(Directions for this task):
For the material below, return exactly the lines starting at the one holding "customer number: C-04093 -> C-03593" and ending at the one holding "total: 1259.00 -> 1178.00", counting both as part of the range.

▽

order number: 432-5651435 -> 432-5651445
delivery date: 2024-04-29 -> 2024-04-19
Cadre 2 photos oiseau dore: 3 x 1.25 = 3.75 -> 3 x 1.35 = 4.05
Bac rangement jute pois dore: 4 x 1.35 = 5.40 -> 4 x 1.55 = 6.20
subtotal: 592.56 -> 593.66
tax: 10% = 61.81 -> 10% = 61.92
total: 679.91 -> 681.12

△
▽

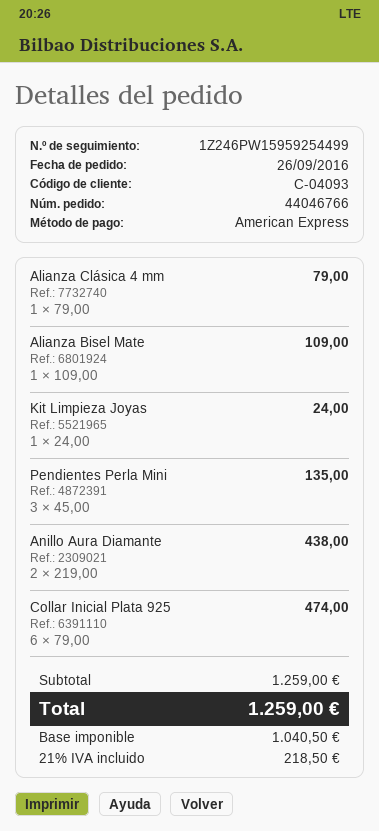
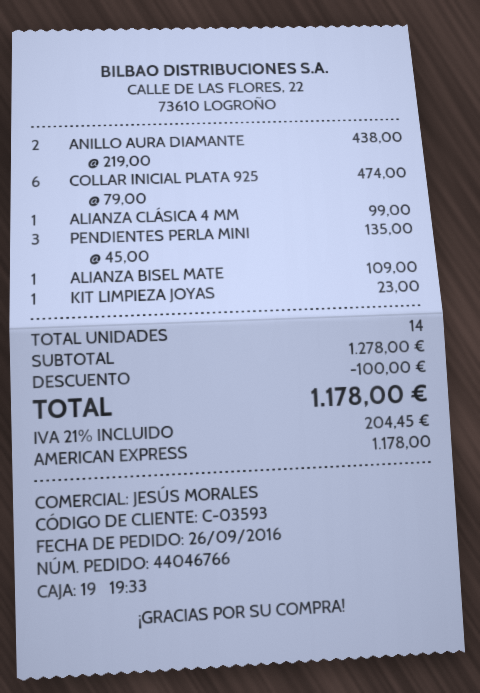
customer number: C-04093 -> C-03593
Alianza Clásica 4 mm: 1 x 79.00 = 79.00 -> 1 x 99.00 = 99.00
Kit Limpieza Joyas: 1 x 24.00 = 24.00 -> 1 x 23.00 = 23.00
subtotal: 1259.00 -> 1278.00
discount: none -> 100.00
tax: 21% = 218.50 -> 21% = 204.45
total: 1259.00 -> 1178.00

△

(Final answer):
customer number: C-04093 -> C-03593
Alianza Clásica 4 mm: 1 x 79.00 = 79.00 -> 1 x 99.00 = 99.00
Kit Limpieza Joyas: 1 x 24.00 = 24.00 -> 1 x 23.00 = 23.00
subtotal: 1259.00 -> 1278.00
discount: none -> 100.00
tax: 21% = 218.50 -> 21% = 204.45
total: 1259.00 -> 1178.00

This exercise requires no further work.